Citation. Medellin v. Texas, 128 S. Ct. 1346, 552 U.S. 491, 170 L. Ed. 2d 190, 76 U.S.L.W. 4143, 2008-1 U.S. Tax Cas. (CCH) P50,242, 21 Fla. L. Weekly Fed. S 126 (U.S. Mar. 25, 2008)
Law Students: Don’t know your Studybuddy Pro login? Register here
Brief Fact Summary.
Jose Medellin (D) appealed after Texas (P) convicted him of rape and murder on the ground that the plaintiff failed to inform him of his right to have consular personnel notified of his detention by the state as it was required under the Vienna Convention. During his appeal at the Supreme Court, Medellin (D) argued that a case decided by the international Court of Justice suggested that his conviction must be reconsidered to comply with the Vienna Convention.
Synopsis of Rule of Law.
(1). States courts are not required under the U.S. Constitution to honor a treaty obligation of the United States by enforcing a decision of the International Court of Justice.
(2) State courts are not required by the U.S. Constitution to provide review and reconsideration of a conviction without regard to state procedural default rules as required by a Memorandum by the President.

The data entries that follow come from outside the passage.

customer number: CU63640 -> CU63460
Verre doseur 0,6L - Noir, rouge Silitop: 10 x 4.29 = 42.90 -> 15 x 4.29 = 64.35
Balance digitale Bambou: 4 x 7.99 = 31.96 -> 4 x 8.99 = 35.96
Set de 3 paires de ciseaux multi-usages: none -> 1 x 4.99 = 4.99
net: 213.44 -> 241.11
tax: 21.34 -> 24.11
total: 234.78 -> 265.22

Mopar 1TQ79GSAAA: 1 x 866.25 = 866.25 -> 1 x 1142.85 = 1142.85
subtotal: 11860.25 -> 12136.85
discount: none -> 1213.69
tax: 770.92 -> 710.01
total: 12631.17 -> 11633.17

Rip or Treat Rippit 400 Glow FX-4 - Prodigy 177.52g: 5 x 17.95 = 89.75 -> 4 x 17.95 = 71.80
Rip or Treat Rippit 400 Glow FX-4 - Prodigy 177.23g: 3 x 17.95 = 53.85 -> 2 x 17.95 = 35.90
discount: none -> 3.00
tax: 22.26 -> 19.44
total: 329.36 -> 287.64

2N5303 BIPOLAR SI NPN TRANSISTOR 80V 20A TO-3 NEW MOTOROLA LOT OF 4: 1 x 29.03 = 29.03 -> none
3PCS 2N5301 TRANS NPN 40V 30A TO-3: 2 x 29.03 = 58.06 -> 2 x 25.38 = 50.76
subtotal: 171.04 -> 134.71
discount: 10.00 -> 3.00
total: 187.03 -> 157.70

Jose Medellin (D), a Mexican national was found guilty for being part of the gang rape and murder of two teenage girls in Houston. He argued that the state had violated his rights under the Vienna Convention in which the United States is a party. Under the Vienna Convention, any foreign national detained for any crime has a right to contact his consulate.
Though his appeal was dismissed by the Supreme Court, the Court took up his case again and Medellin (D) argument rested in part on a holding by the International Court of Justice in Case Concerning Avena and Other Mexican Nationals (Mex v U.S.), 2004 I.C.J. 12 that the U.S. had violated the Vienna Convention rights of 51 Mexican national (including Medellin (D) and that their state-court convictions must be reconsidered, regardless of any forfeiture of the right to raise the Vienna Convention claims because of a failure to follow state rules governing criminal convictions.
Based on these, Medellin (D) argued that the Vienna Convention granted him an individual right that state courts must respect. A memorandum from the U.S. President that instructed state courts to comply with the I.C.J’s rulings by rehearsing the cases was also cited by Medellin (D). He further argued that the Constitution gives the President broad power to ensure that treaties are enforced, and that this power extends to the treatment of treaties in state court proceedings.
Are state courts required under the U.S. Constitution to honor a treaty obligation of the United States by enforcing a decision of the International Court of Justice?
(2) Are states courts required by the U.S. Constitution to provide review and reconsideration of a conviction without regard to state procedural default rules as required by a memorandum by the President?
(Roberts, C.J). (1). No. States courts are not required under the U.S. Constitution to honor a treaty obligation of the United States by enforcing a decision of the International Court of Justice. What the Vienna Convention stipulate is that if a person detained by a foreign country asks, the authorities of the detaining national must, without delay, inform the consular post of the detainee of the detention.
(2). State courts are not required by the U.S. Constitution to provide review and reconsideration of a conviction without regard to state procedural default rules as required by a Memorandum by the President. The presidential memorandum was an attempt by the Executive Branch to enforce a non-self-executing treaty without the necessary congressional action, giving it no binding authority on state courts.
(Breyer, J.) Texas (P) is required by the Supremacy law to enforce the I.C.J’s judgment in Avena. The relevant treaty should be found to be self-executing because the language supports direct judicial enforcement, the optional protocol is applicable to disputes about the meaning of a provision that is itself self-executing and judicially enforceable, logic requires a conclusion that the provision is self-executing since it is final and binding, the majority decision has negative practical implications, the I.C.J. judgment is well suited to direct judicial enforcement, such a holding would not threaten constitutional conflict with other branches and neither the President nor Congress has expressed concern about direct judicial enforcement of the I.C.J. decision.
(Stevens, J.) Texas failure to provide consular notice in accordance with the Vienna Convention got the U.S. into this mess and since the violation did not prejudice Medellin (D), Texas (P) ought to comply with Avena.
After last minutes appeals to the U.S. Supreme Court were rejected, Medellin (D) was executed on the August 5, 2008. The request made to Governor Rick Perry by Secretary of State Condoleezza Rice and Mexico and the Attorney General Michael Mukassey to delay the execution citing the torture, rape and strangulation of two teenage girls in Houston as just cause for the death penalty. Congress took no action even when a bill was introduced in the House of Representatives to respond to the Court’s ruling.